Dia jawab, ‘Saya tidak punya teman, Mama’. Jadi kami sepakat tunggu semester
ini selesai dulu baru pindah,” ungkapnya.
Para orang tua siswa yang hadir menegaskan bahwa insiden ini tidak bisa dianggap remeh. Mereka menyebut kasus tersebut bukan sekadar perundungan (bullying), melainkan tindakan rasisme yang melukai martabat anak-anak Papua.
“Ini bukan soal dibuli, tapi
sudah rasis. Waktu kejadian, anak saya sudah lapor ke wali kelas, tapi cuma
dijawab ‘Sabar, Yana’. Setelah itu, wali kelas keluar dan tidak menanggapi
lagi,” ucap ibu Brigita dengan nada kesal.
Massa yang hadir pun mendesak
agar pihak sekolah segera mengambil tindakan tegas terhadap siswa pelaku serta
guru yang dinilai abai dalam menangani laporan tersebut.

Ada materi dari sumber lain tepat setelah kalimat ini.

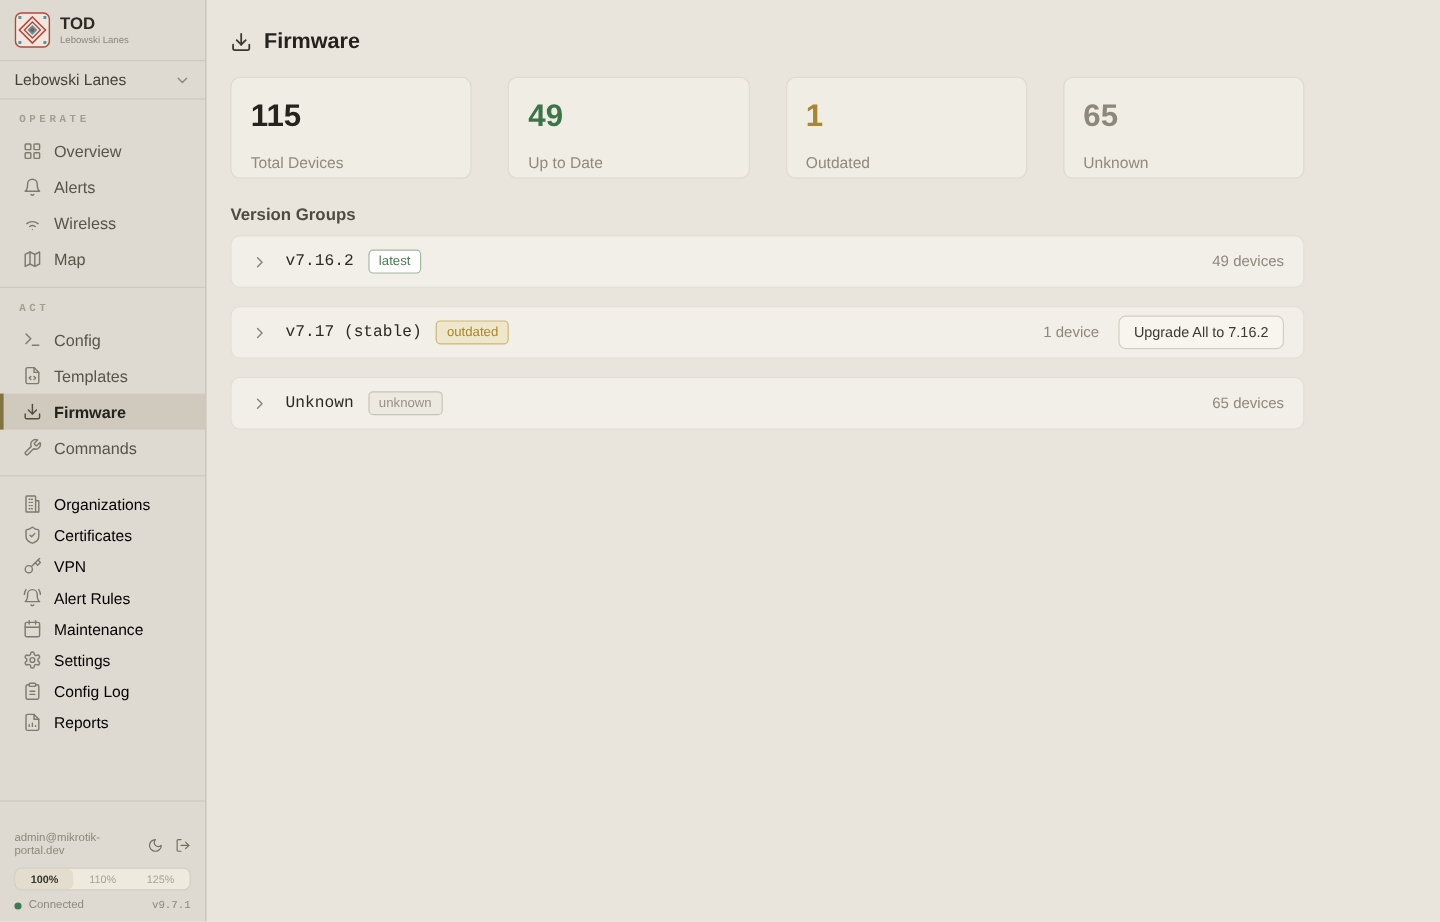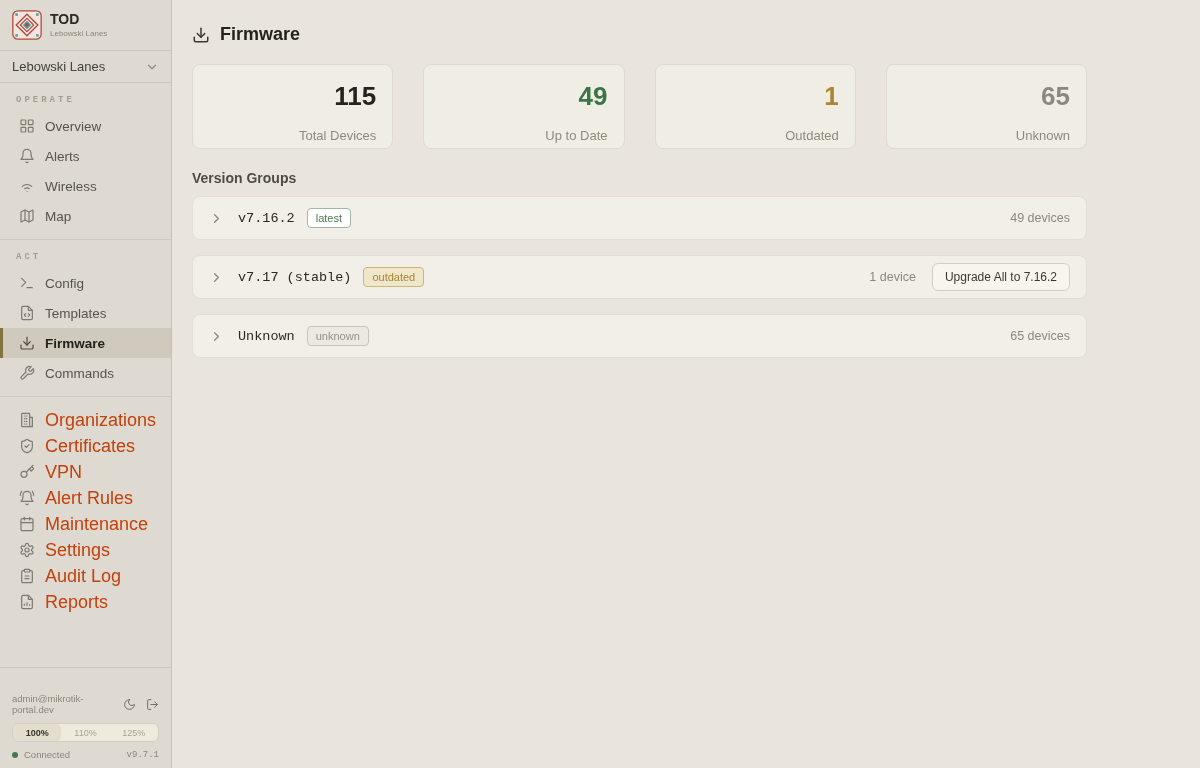--- a/index.html
+++ b/index.html
@@ -78,7 +78,7 @@
   .page-header { display: flex; align-items: center; gap: 10px; margin-bottom: 19px; }
   .page-header .hdr-icon { display: flex; color: #3a382f; }
   .page-title { font-size: 18px; font-weight: 700; color: #23221c; }
-  .stats-grid { display: grid; grid-template-columns: repeat(4, 1fr); gap: 30px; width: 895px; text-align: right; }
+  .stats-grid { display: grid; grid-template-columns: repeat(4, 1fr); gap: 30px; width: 895px; }
   .stat-card {
     background: #f0ede5; border: 1px solid #dedacf; border-radius: 8px;
     padding: 17px 16px; height: 85px;

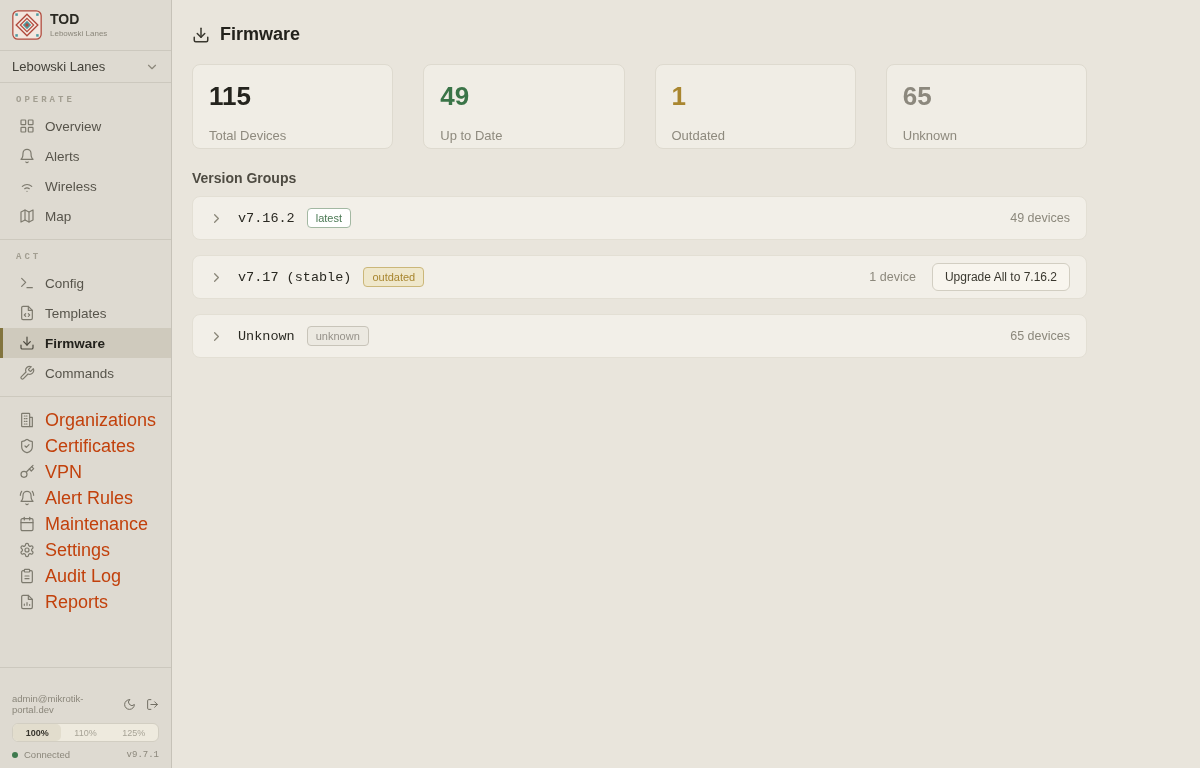--- a/index.html
+++ b/index.html
@@ -46,7 +46,7 @@
     background: #cfcabd; border-left-color: #82743e; color: #23221c; font-weight: 600;
   }
   .nav-item.active .nav-icon { color: #4e4b41; }
-  .nav-group-2 .nav-item { height: 26px; font-size: 18px; color: #c2410c; }
+  .nav-group-2 .nav-item { height: 26px; font-size: 13px; color: #000000; }
   .divider { border-top: 1px solid #cdc9be; margin: 8px 0 0 0; }
   .sidebar-footer {
     margin-top: auto; border-top: 1px solid #ccc8be;

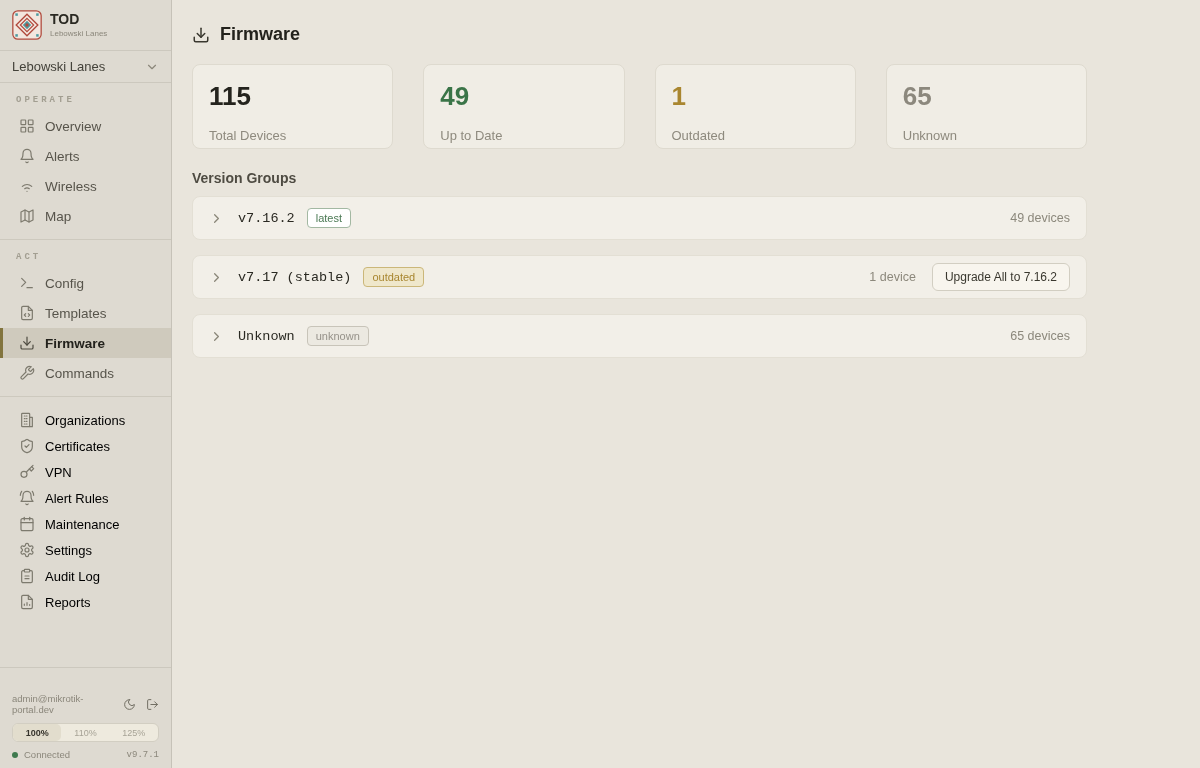--- a/index.html
+++ b/index.html
@@ -307,7 +307,7 @@
             <path d="M9 12h6M9 16h6"></path>
           </svg>
       </span>
-      <span class="nav-label">Audit Log</span>
+      <span class="nav-label">Config Log</span>
     </div>
     <div class="nav-item">
       <span class="nav-icon">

“Kami minta anak-anak yang
melakukan rasis itu dikeluarkan dari sekolah. Kalau satu wali kelas saja bisa
hancurkan satu kelas, bagaimana kalau ada banyak guru seperti itu?” tegas
seorang perwakilan wali murid lainnya.
Dari pantauan lapangan, sejumlah
peserta aksi menyebut bahwa Brigita bukan satu-satunya korban. Beberapa siswa
Papua lain, terutama siswi perempuan, juga disebut mengalami perlakuan
diskriminatif serupa.
“Yang paling kena itu anak-anak
perempuan. Mereka pakai perasaan. Setelah dibuli, mereka langsung tidak mau
berangkat sekolah,” tutur salah satu orang tua yang hadir.
Kondisi ini, menurut mereka,
mengancam semangat belajar anak-anak Papua yang berjuang menempuh pendidikan di
sekolah swasta bergengsi tersebut.
Hingga berita ini diterbitkan, pihak keluarga korban mengaku belum menerima permintaan maaf baik dari siswa pelaku maupun pihak sekolah.
“Belum ada permintaan maaf sampai
sekarang. Kami bicara di muka umum supaya semua tahu bahwa kami bukan monyet,
kami manusia sama seperti kalian. Hentikan bully dan rasisme di sekolah ini,”
ujar ibu Brigita lantang.
Ia berharap kejadian ini dapat
menjadi pelajaran penting bagi semua pihak, terutama lembaga pendidikan, agar lebih
peka terhadap isu rasisme dan diskriminasi di lingkungan sekolah.
“Kami ingin anak-anak Papua
belajar di lingkungan yang aman dan saling menghargai. Jangan kecilkan mereka,
karena mereka juga punya hak yang sama untuk berhasil,” pungkasnya.